_Problem description_
Look over the lines below. Report each one that includes the string "order".

◆ ◆ ◆ ◆ ◆ ◆ ◆

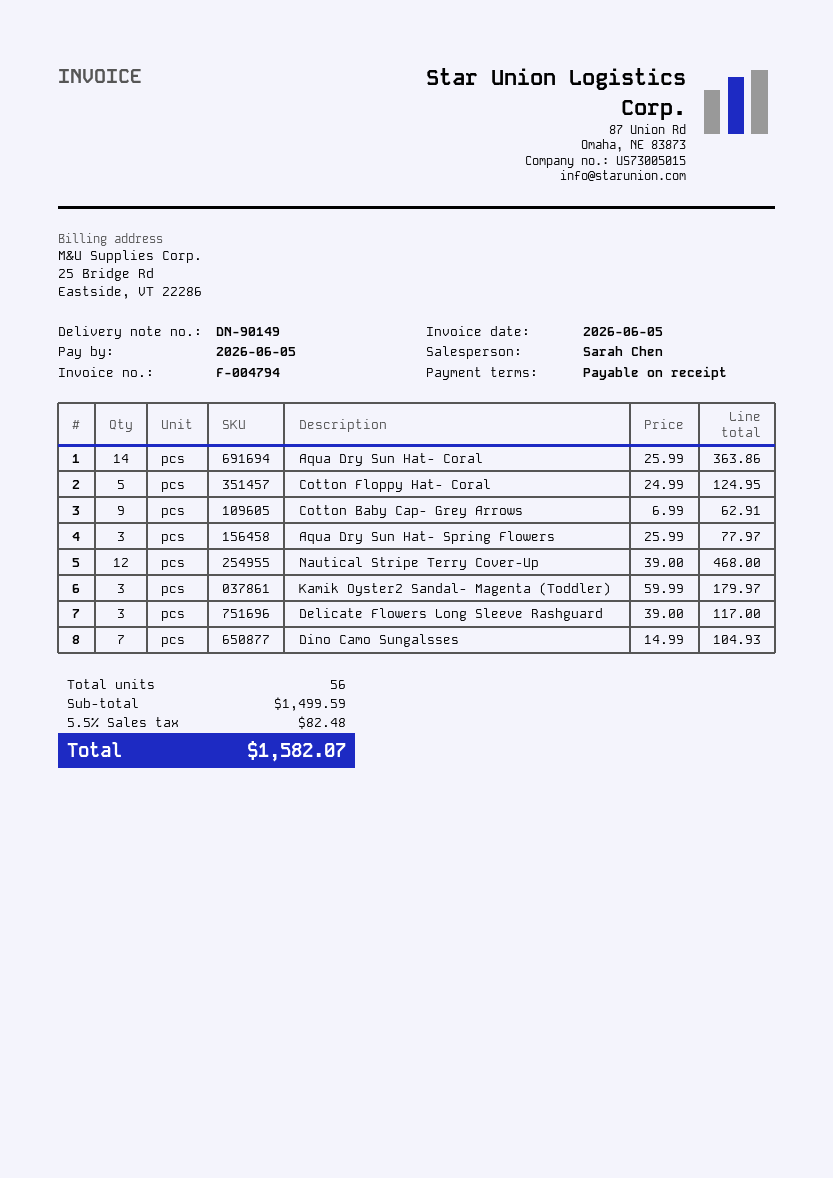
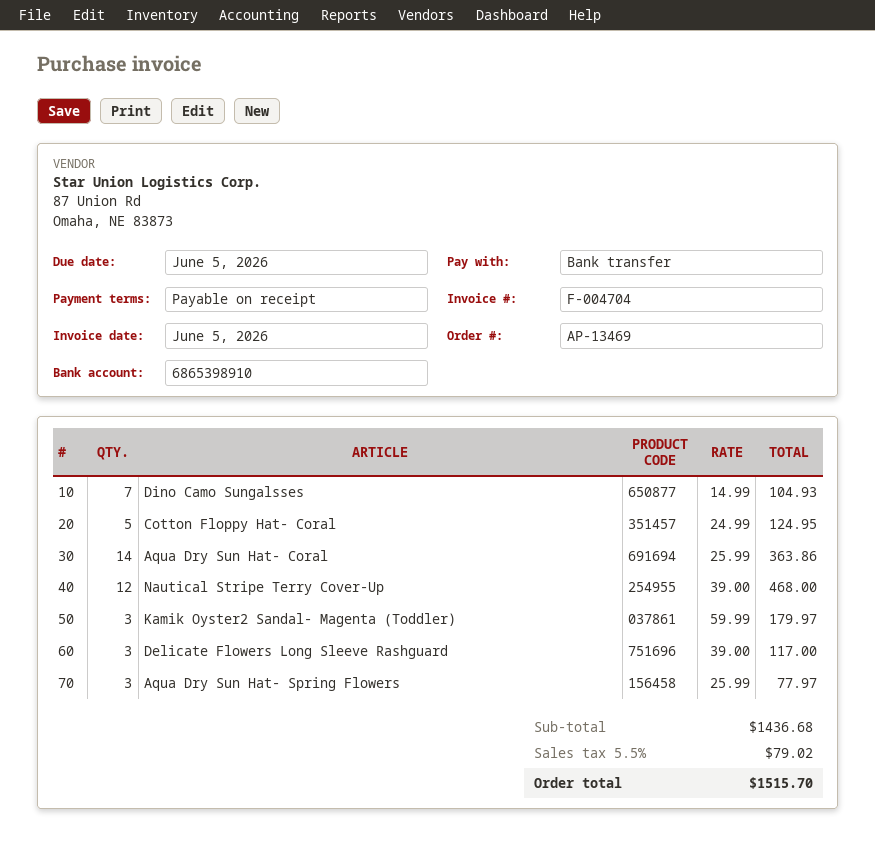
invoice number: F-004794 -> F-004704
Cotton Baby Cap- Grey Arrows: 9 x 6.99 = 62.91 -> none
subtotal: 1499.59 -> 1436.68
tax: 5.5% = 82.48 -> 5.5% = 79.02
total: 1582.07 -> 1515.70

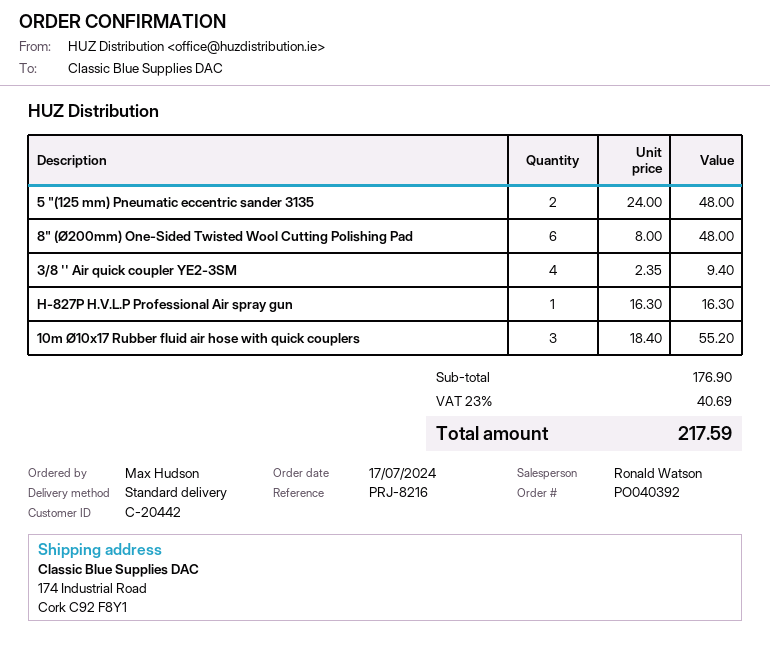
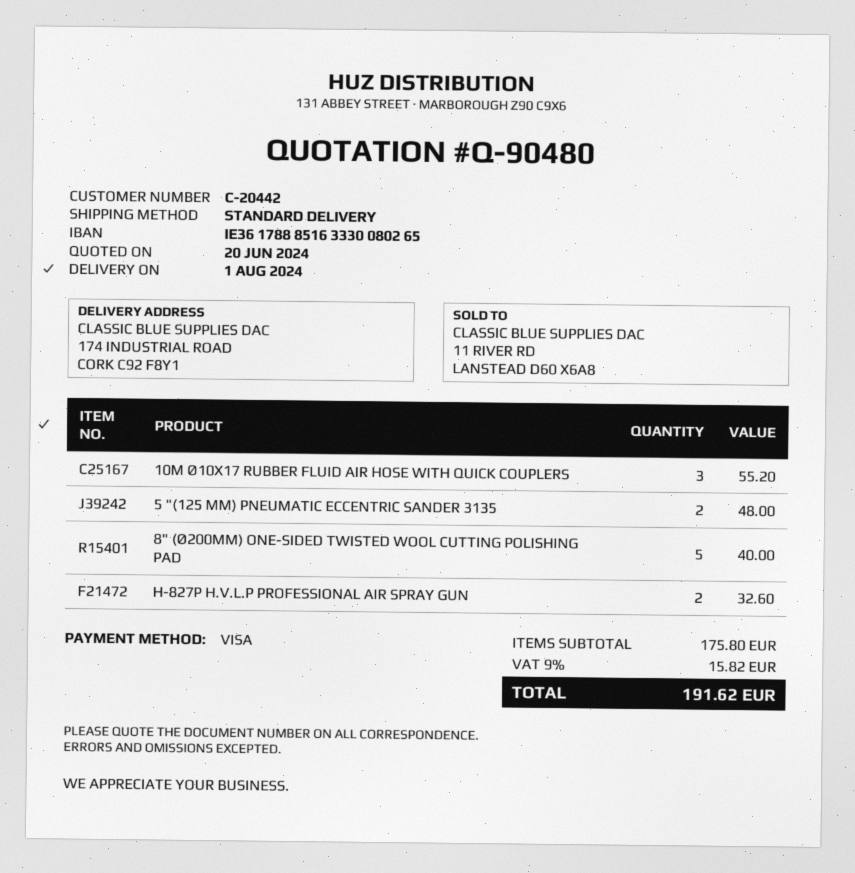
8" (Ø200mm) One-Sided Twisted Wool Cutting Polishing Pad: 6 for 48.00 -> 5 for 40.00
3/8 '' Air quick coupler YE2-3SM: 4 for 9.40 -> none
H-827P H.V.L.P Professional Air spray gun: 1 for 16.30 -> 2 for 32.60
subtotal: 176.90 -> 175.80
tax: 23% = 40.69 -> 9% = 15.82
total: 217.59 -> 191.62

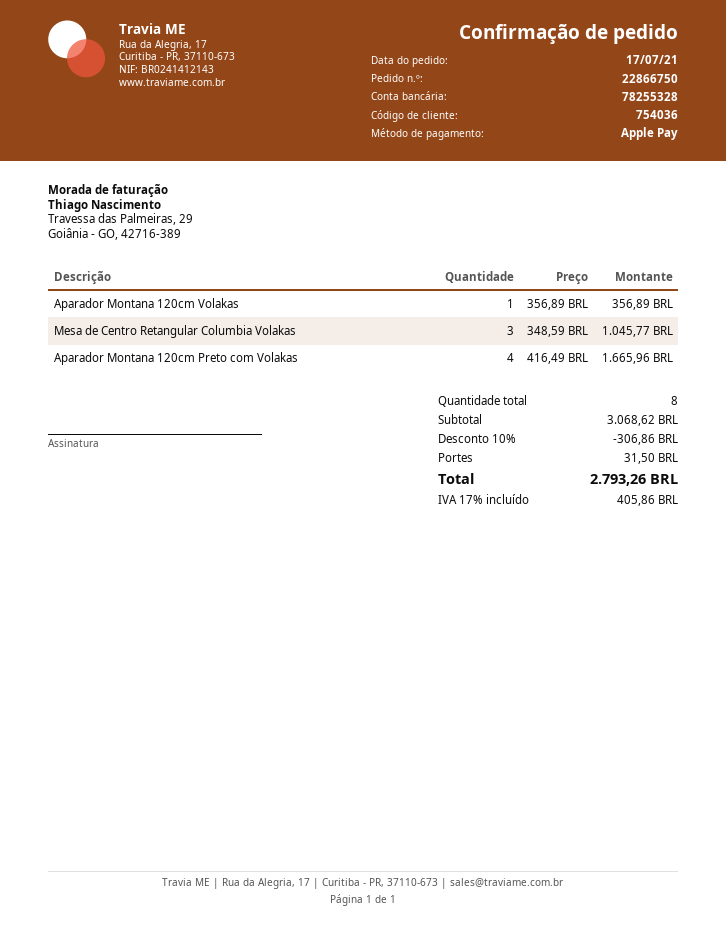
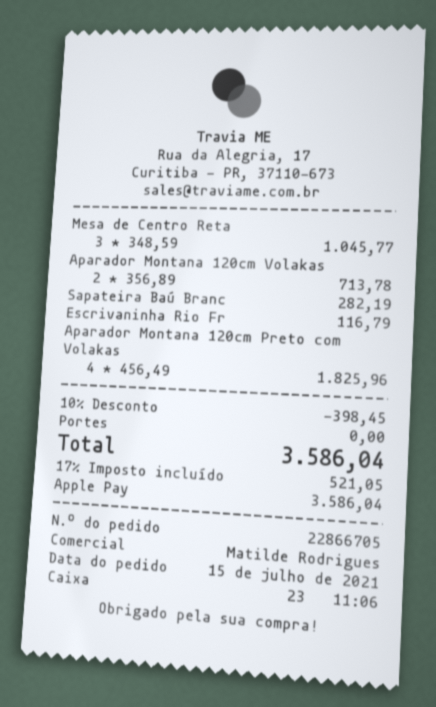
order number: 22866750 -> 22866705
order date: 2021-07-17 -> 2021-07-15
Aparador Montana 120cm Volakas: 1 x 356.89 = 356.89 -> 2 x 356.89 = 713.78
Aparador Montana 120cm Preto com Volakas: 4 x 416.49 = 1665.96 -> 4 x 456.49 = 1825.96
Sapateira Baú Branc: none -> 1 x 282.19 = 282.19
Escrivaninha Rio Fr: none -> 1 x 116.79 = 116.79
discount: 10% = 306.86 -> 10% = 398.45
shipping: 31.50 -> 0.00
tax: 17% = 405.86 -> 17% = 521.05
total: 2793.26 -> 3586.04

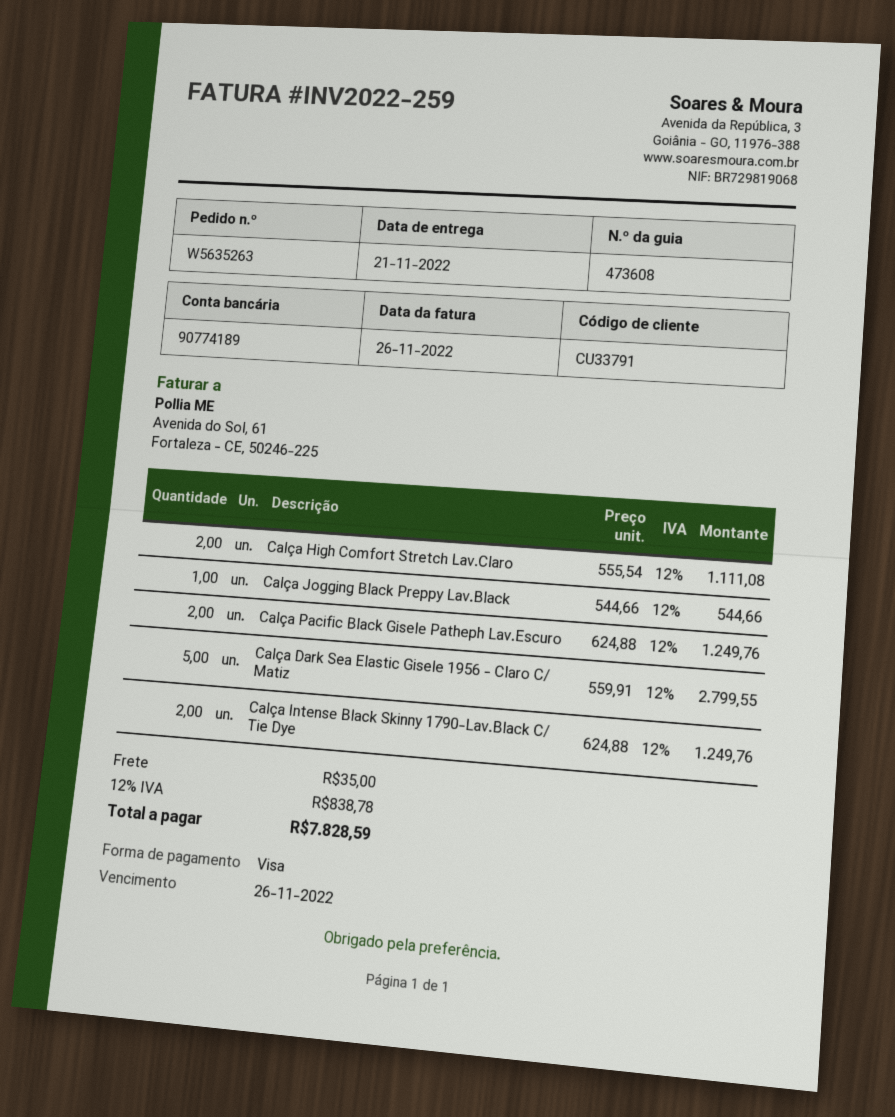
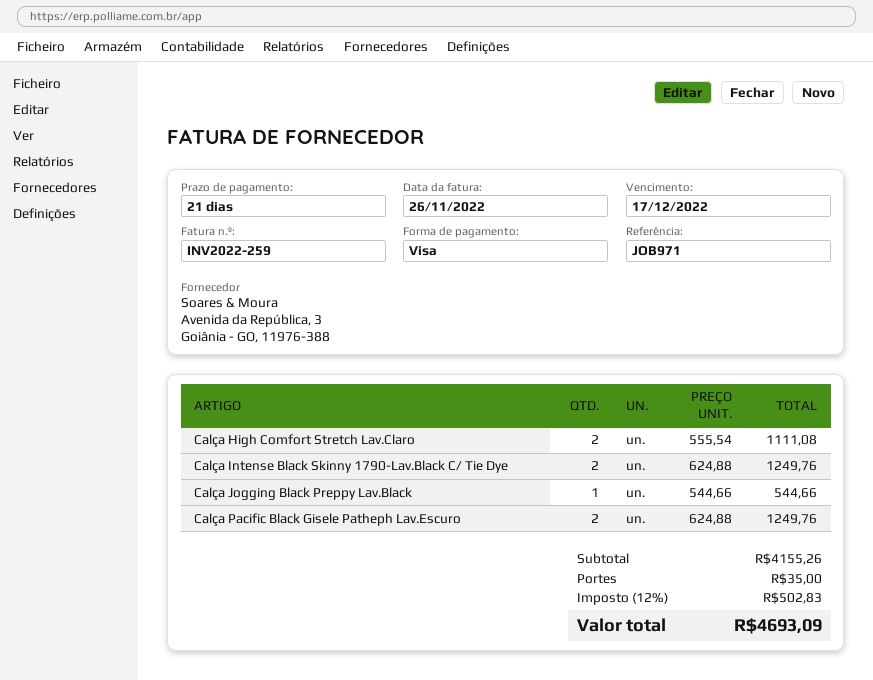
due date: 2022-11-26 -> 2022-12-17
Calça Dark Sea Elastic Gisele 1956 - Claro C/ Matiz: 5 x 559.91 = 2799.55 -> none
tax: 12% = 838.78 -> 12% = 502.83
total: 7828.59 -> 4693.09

◆ ◆ ◆ ◆ ◆ ◆ ◆

_Result for this exercise_
order number: 22866750 -> 22866705
order date: 2021-07-17 -> 2021-07-15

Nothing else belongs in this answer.